#### Activity:
Determine the count of lines in the data below that include the word "font", and give nothing besides it.
============================================================
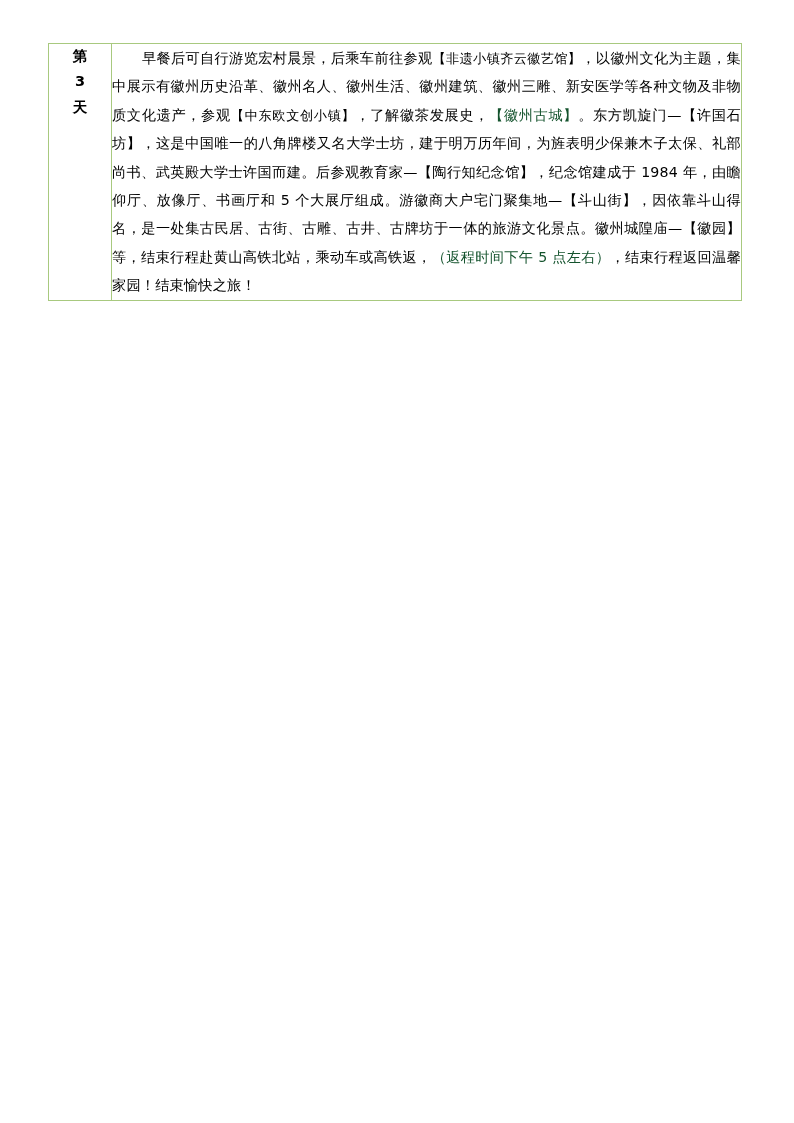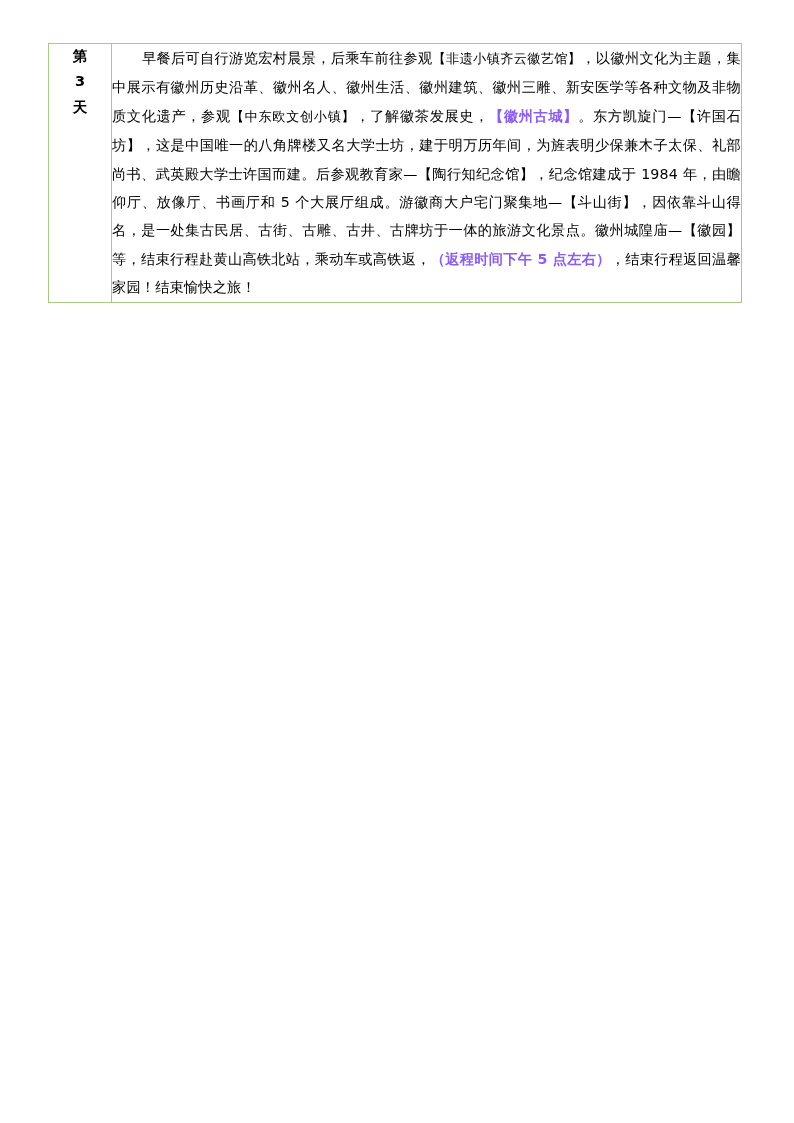--- a/index.html
+++ b/index.html
@@ -70,7 +70,6 @@
   }
   .sm {
     font-size: 13.2px;
-    font-family: Liberation Mono, monospace;
   }
 </style>
 </head>

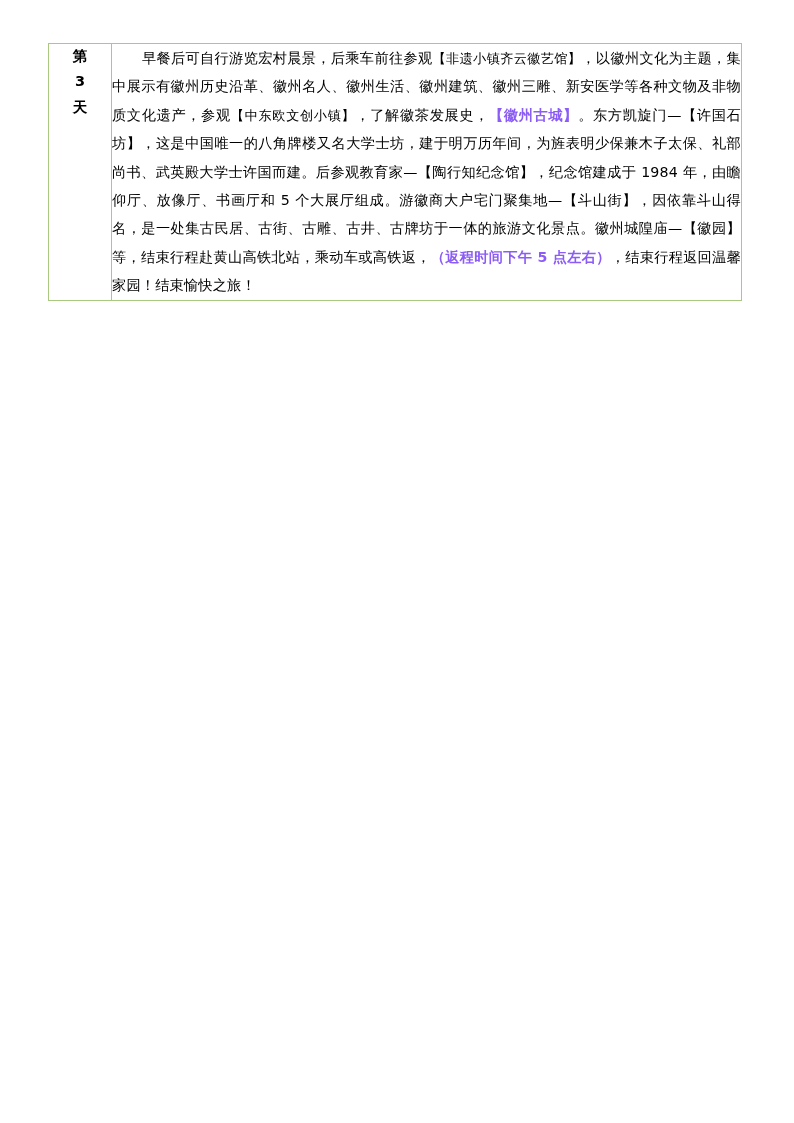--- a/index.html
+++ b/index.html
@@ -65,8 +65,7 @@
     width: 2.1em;
   }
   .hl-red {
-    color: #8b5cf6;
-    font-weight: bold;
+    color: #14532d;
   }
   .sm {
     font-size: 13.2px;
============================================================
#### Answer to the problem:
4